(Extracted records)
○ ○ ○ ○ ○

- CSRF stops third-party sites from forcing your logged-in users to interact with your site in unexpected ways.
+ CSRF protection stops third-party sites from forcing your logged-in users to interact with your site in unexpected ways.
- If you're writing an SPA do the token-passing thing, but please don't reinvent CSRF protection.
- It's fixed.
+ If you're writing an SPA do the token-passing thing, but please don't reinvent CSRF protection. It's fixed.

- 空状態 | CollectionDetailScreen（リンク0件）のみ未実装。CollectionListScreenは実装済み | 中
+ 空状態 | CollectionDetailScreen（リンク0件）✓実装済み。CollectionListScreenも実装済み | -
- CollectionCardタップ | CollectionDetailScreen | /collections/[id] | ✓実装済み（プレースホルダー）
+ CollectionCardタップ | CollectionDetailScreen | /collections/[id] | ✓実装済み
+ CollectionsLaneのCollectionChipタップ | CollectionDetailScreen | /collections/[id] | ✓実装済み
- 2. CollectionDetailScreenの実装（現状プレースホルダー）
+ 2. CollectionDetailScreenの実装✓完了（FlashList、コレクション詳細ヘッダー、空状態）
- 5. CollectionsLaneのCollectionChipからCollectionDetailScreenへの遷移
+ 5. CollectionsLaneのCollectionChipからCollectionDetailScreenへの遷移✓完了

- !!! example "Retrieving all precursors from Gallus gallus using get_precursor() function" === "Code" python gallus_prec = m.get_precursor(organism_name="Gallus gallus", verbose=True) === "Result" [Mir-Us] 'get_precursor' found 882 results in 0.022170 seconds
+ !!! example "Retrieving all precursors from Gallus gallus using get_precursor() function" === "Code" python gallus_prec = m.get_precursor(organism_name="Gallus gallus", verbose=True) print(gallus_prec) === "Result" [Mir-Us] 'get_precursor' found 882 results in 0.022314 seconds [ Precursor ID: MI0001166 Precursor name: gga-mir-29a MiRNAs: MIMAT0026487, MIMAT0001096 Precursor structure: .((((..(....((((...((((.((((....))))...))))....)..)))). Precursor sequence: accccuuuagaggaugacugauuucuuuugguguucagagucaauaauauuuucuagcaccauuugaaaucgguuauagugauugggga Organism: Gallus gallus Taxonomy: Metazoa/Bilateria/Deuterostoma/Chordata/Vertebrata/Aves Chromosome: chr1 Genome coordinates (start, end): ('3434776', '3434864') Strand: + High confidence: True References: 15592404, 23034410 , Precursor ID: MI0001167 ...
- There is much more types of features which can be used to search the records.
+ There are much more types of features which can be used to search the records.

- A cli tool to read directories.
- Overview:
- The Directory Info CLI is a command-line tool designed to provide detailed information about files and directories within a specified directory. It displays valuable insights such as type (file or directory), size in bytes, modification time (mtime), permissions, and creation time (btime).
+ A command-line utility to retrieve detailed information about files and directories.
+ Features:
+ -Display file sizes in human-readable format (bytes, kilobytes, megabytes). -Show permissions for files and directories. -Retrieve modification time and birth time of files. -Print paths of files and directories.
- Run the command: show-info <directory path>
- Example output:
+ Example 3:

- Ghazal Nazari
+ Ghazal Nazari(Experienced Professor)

○ ○ ○ ○ ○

Your output should consist solely of the lines from the beginning of the entries through the line containing "- It's fixed.", reproduced exactly.

- [Solution to this task]
- CSRF stops third-party sites from forcing your logged-in users to interact with your site in unexpected ways.
+ CSRF protection stops third-party sites from forcing your logged-in users to interact with your site in unexpected ways.
- If you're writing an SPA do the token-passing thing, but please don't reinvent CSRF protection.
- It's fixed.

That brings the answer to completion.